This module allow to split data in small chucks.

  • Internal name: splitter
  • Available: Both local and distributed mode

  • Input port:
    • input: data to split (format defined in the parameters)

  • Output port:
    • output: split data (format defined in the parameters)


  • Mandatory parameter:
  • Parameter Type Description
    format format Name of the format of the data to split. See below to get the list of the format that can be split

  • Optional parameters: Splitters can have optional arguments to set the splitting method according to the data format
  • Configuration example:
  • <!-- Split reads step (100,000,000 max entries by file) -->
    <step id="mysplitterstep" skip="false" discardoutput="false">
    	<module>splitter</module>
    	<parameters>
    		<parameter>
    			<name>format</name>
    			<value>fastq</value>
    		</parameter>
    		<parameter>
    			<name>max.entries</name>
    			<value>1000000</value>
    		</parameter>
    	</parameters>
    </step>
    

Merger module

This module allow to merge small chucks of data in a large file.

  • Internal name: merger
  • Available: Both local and distributed mode
  • Multithreaded in local mode: N/A
  • Input: Data in the format defined in the parameters
  • Output: Data merged in the same format as the input

  • Mandatory parameter:
  • Parameter Type Description
    format format Name of the format of the data to merge. See below to get the list of the format that can be merged

  • Optional parameters: Mergers can have optional arguments to set the merge method according to the data format
  • Configuration example:
  • <!-- Merge Sam files step -->
    <step id="mymergerstep" skip="false" discardoutput="false">
    	<module>merger</module>
    	<parameters>
    		<parameter>
    			<name>format</name>
    			<value>sam</value>
    		</parameter>
    	</parameters>
    </step>
    

Technical merger module

This module allow to merge all the data related to the same technical replicates. This module use the RepTechGroup column of the design to define the data to merge.

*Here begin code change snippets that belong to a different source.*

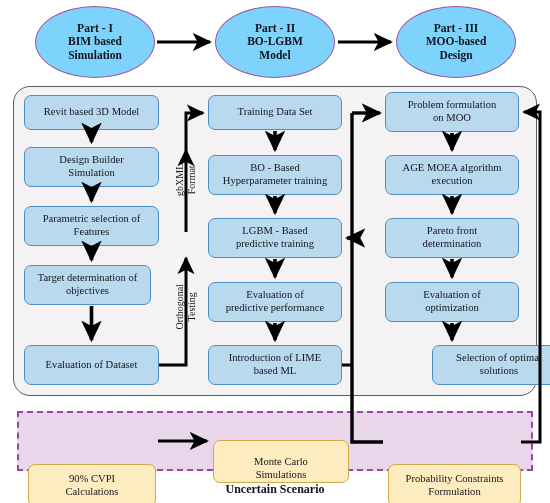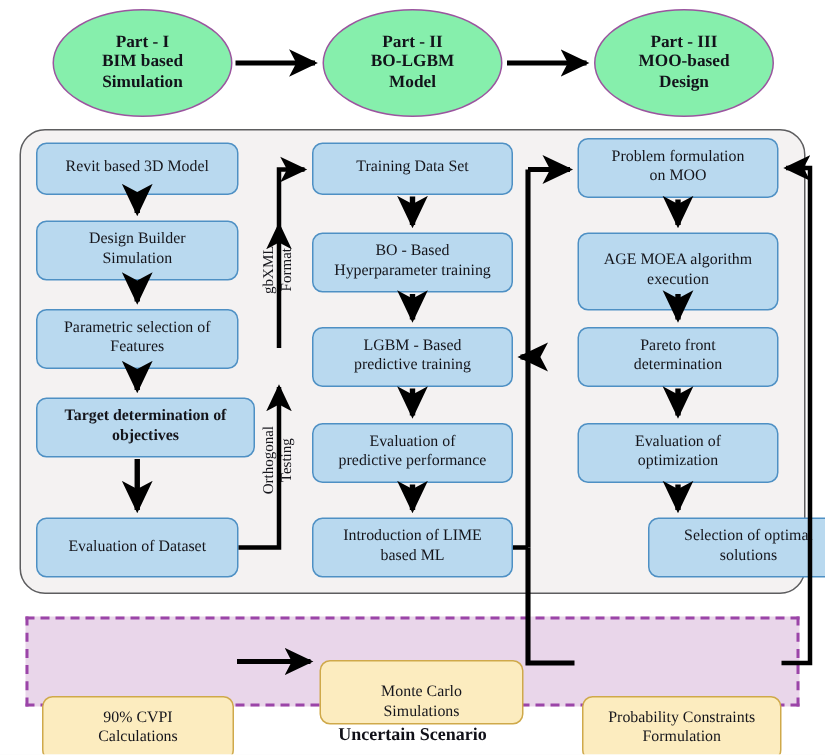"Part - I" .ellipse { background: #86efac -> #7dd3fc }
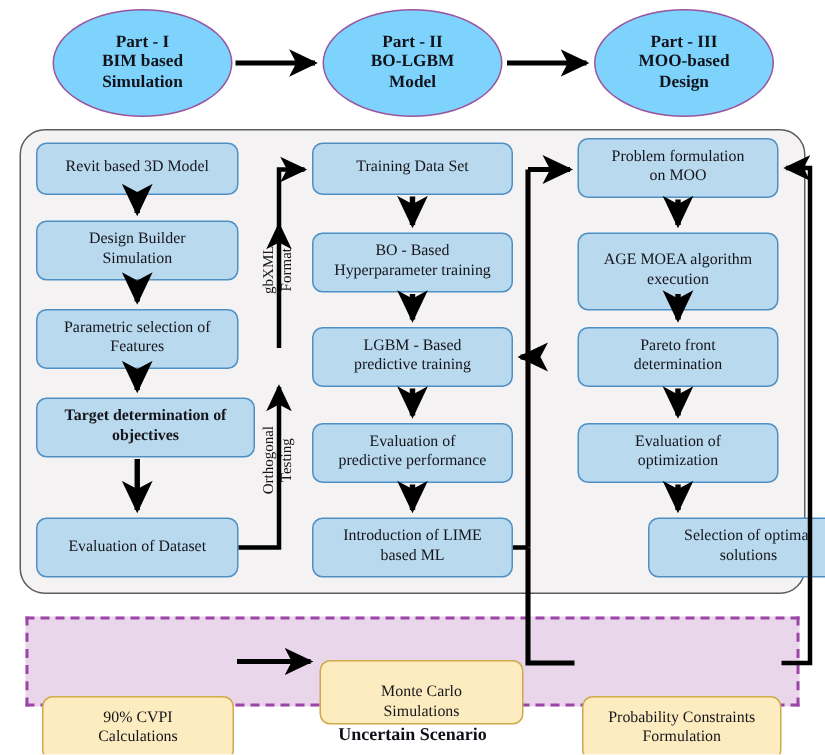"AGE MOEA algorithm" div.pbox { height: 52px -> 40px }
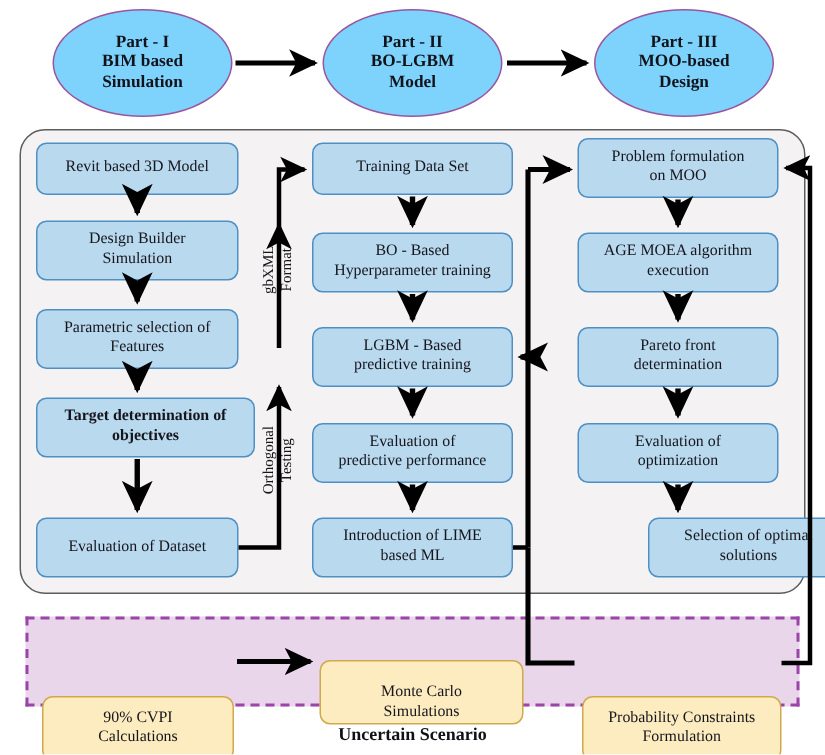"Target determination of" div.pbox { font-weight: bold -> none; width: 146px -> 127px }
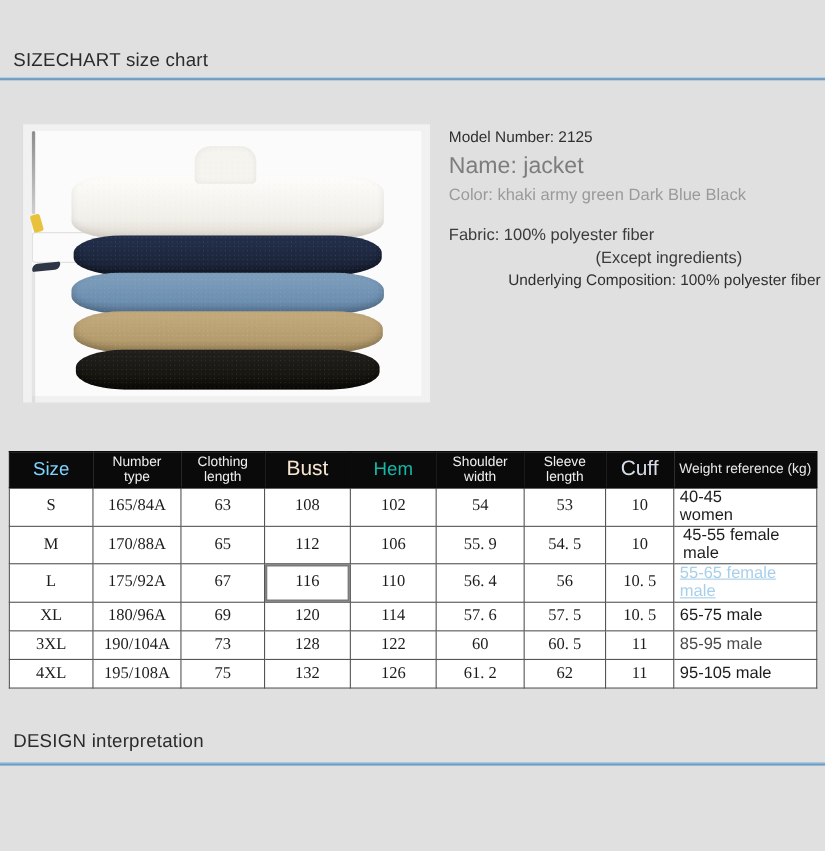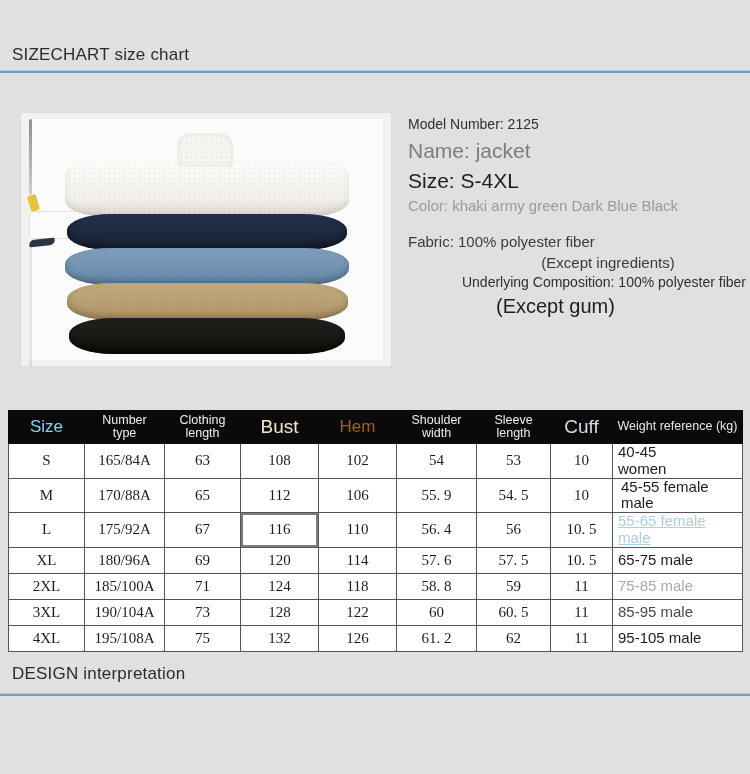"Size: S-4XL" div.spec { html: <div>Size: S-4XL</div> -> none }
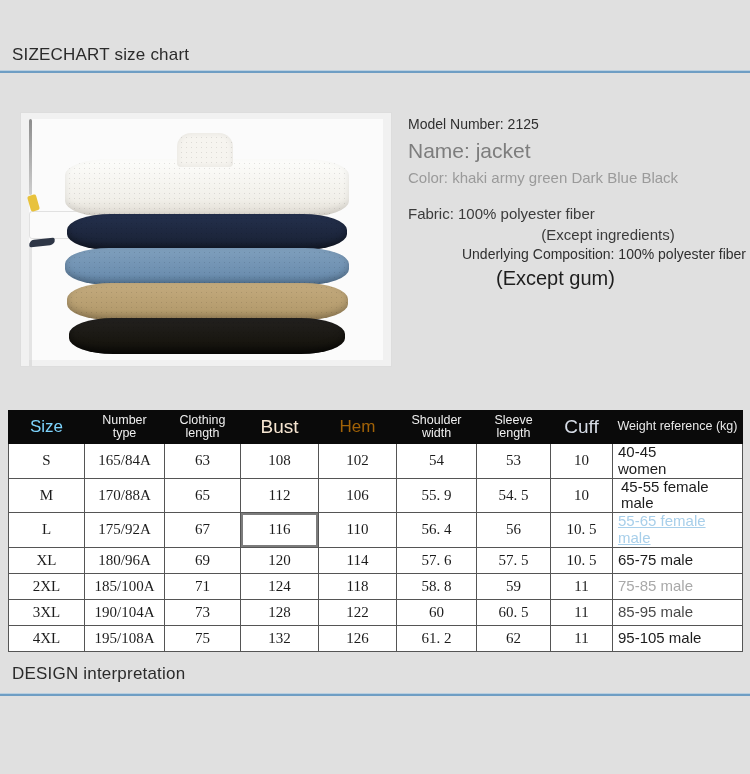"(Except gum)" div.spec { html: <div>(Except gum)</div> -> none }
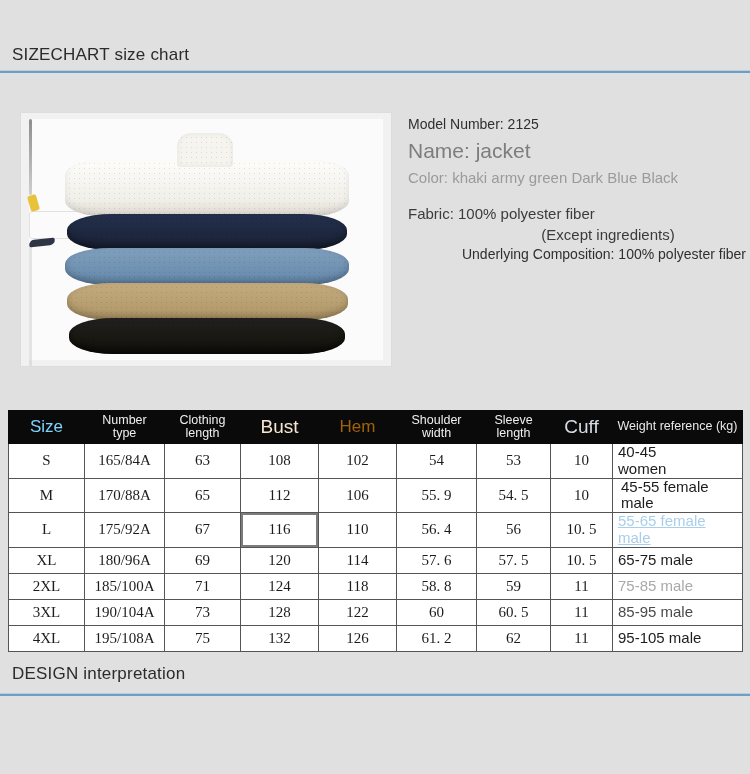"Hem" .th-hem { color: #a16207 -> #14b8a6 }
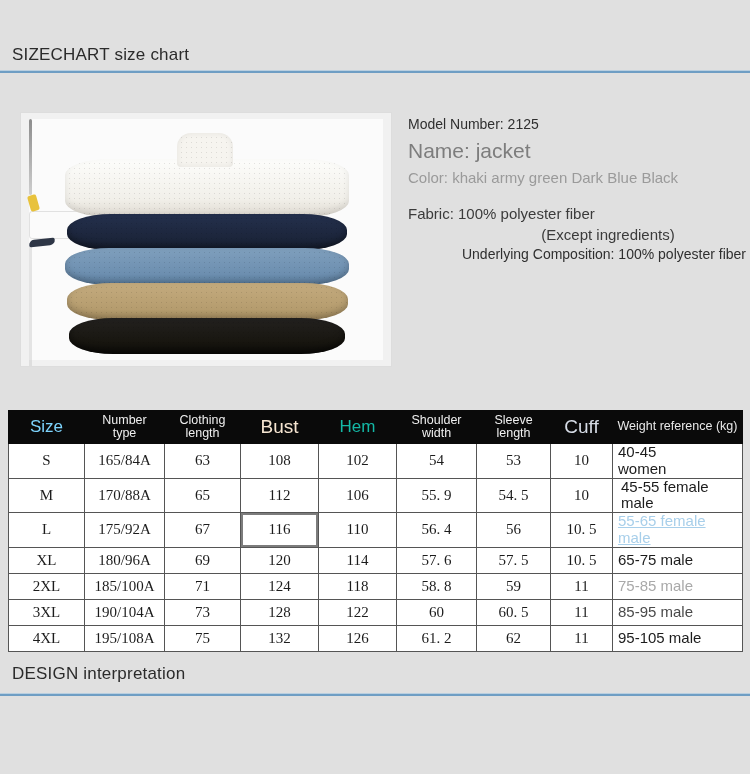"2XL" tr { html: <tr> <td>2XL</td> <td>185/100A</td> <td>71</td> <td>124</td> <td>118</td> <td>58. 8</td> <td>59</td> <td>11</td> <td>75-85 male</td> </tr> -> none }
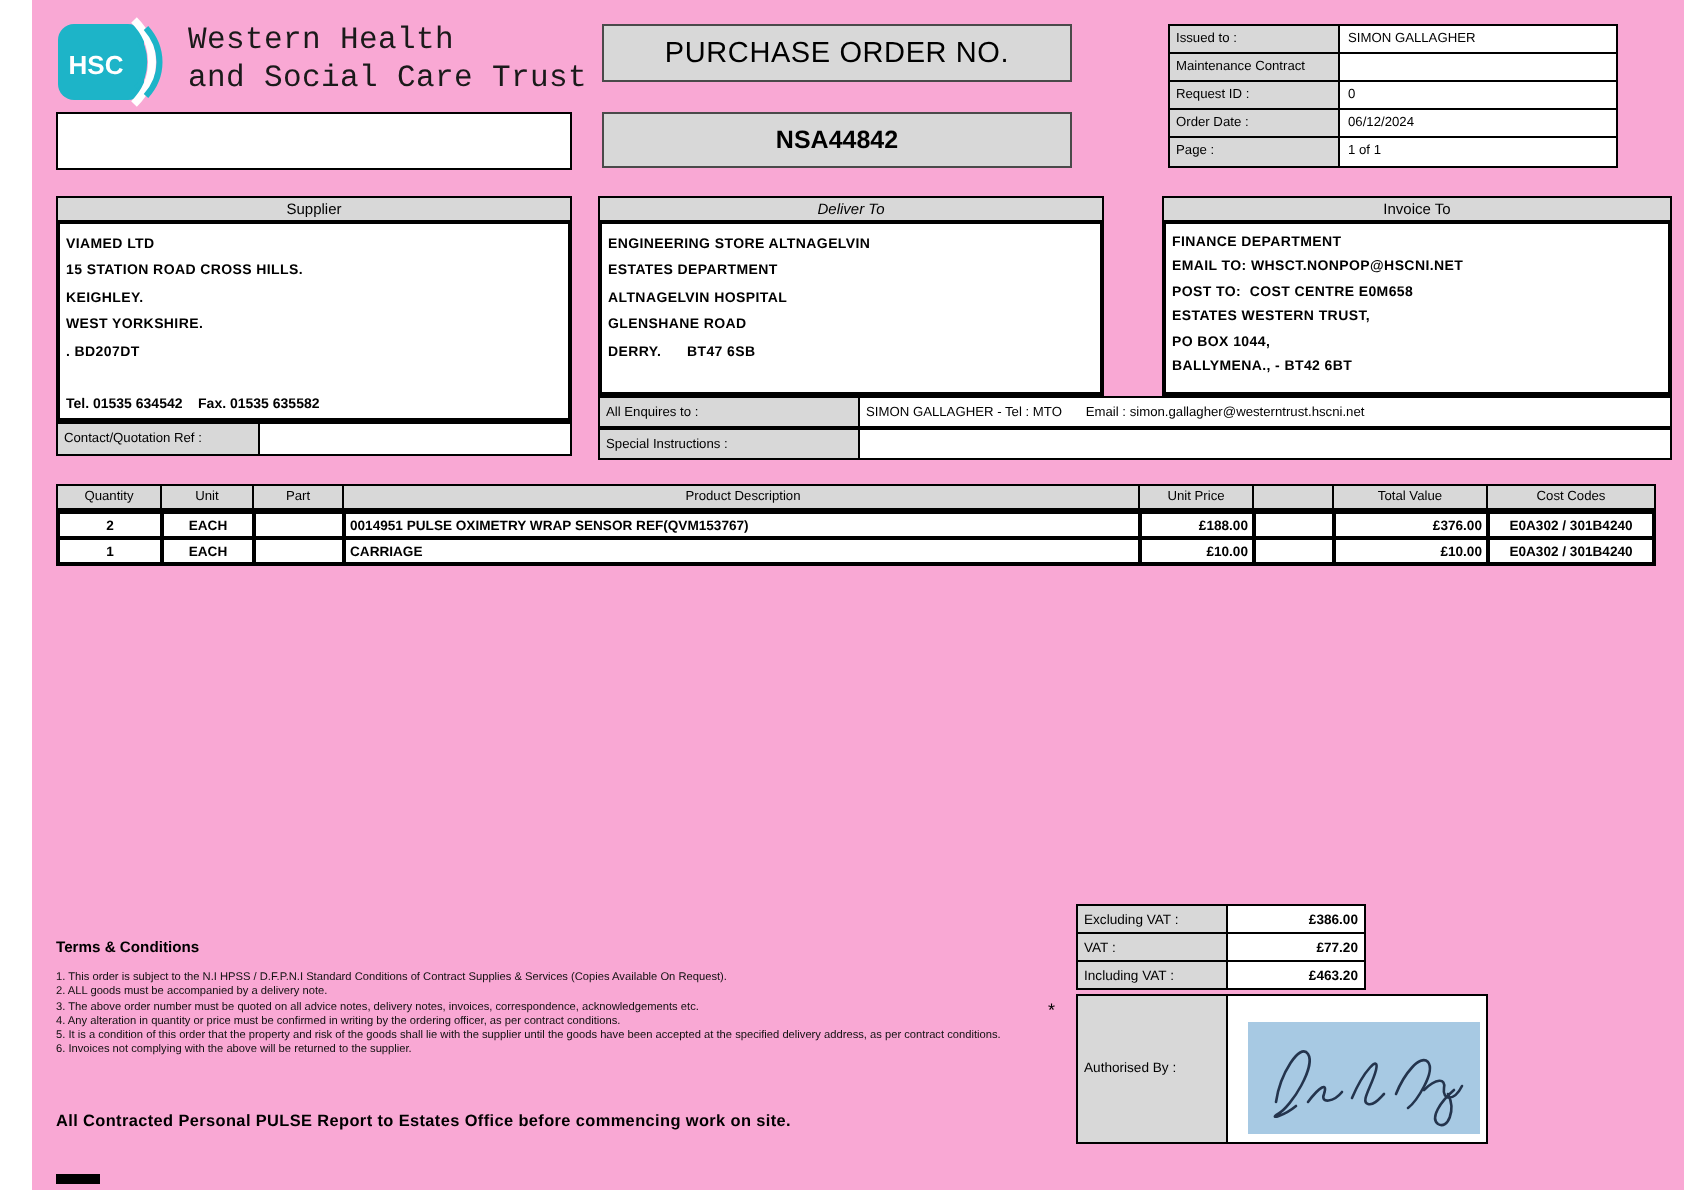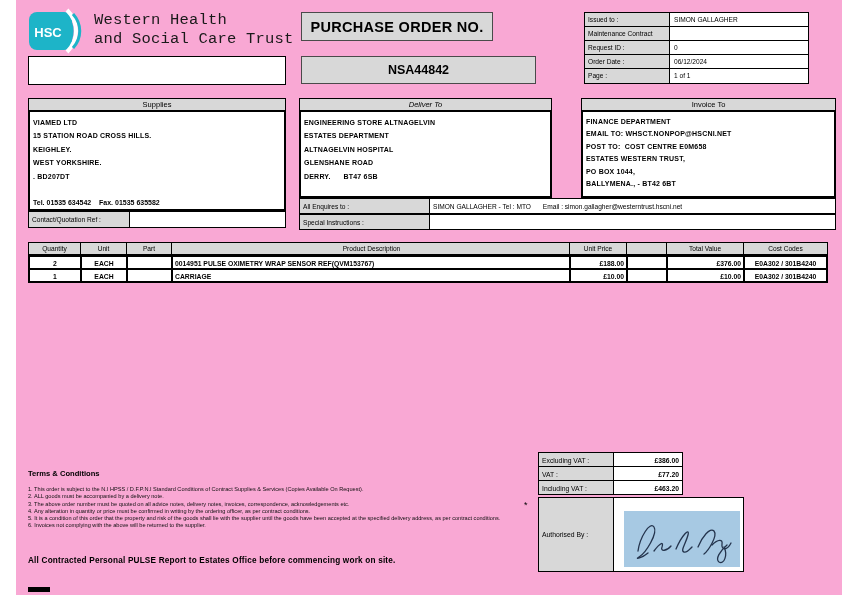"PURCHASE ORDER NO." .po-title { font-weight: bold -> normal; width: 192px -> 235px }
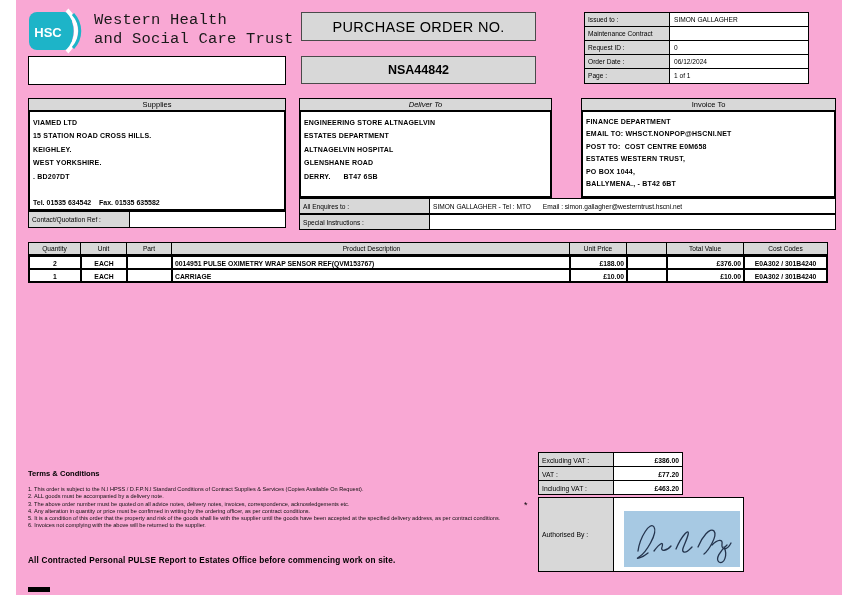"Supplies" div.abs { text: Supplies -> Supplier }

  • Internal name: technicalreplicatemerger
  • Available: Both local and distributed mode
  • Multithreaded in local mode: N/A
  • Input: Data in the format defined in the parameters
  • Output: Data merged in the same format as the input

  • Mandatory parameter:
  • Parameter Type Description
    format format Name of the format of the data to merge. See below to get the list of the format that can be merged

  • Optional parameters: Mergers can have optional arguments to set the merge method according to the data format
  • Configuration example:
  • <!-- Merge technical replicates step -->
    <step id="mytechrepmerger" skip="false" discardoutput="false">
    	<module>technicalreplicatemerger</module>
    	<parameters>
    		<parameter>
    			<name>format</name>
    			<value>fastq</value>
    		</parameter>
    	</parameters>
    </step>
    

Supported formats

fastq

  • Format name: reads_fastq or fastq
  • Description: FASTQ format

  • Splitter optional parameters:
  • Parameter Type Default value Description
    max.entries integer 1000000 The maximal number of entries in splitter output files

  • Merger optional parameters: None

sam

  • Format name: mapper_results_sam or sam
  • Description: SAM format

  • Splitter optional parameters:
  • Parameter Type Default value Description
    max.entries integer 1000000 The maximal number of entries in splitter output files
    chromosomes boolean false Split the origin SAM file in files that only contains entries that map on the same chromosome. This option cannot be used with the max.line option

  • Merger optional parameters: None

bam

  • Format name: mapper_results_bam or bam
  • Description: BAM format

  • Splitter optional parameters:
  • Parameter Type Default value Description
    max.entries integer 1000000 The maximal number of entries in splitter output files
    chromosomes boolean false Split the origin BAM file in files that only contains entries that map on the same chromosome. This option cannot be used with the max.line option

  • Merger optional parameters: None

expression

  • Format name: expression_results_tsv or expression
  • Description: Expression format

  • Splitter optional parameters:
  • Parameter Type Default value Description
    max.entries integer 10000 The maximal number of entries in splitter output files

  • Merger optional parameters: None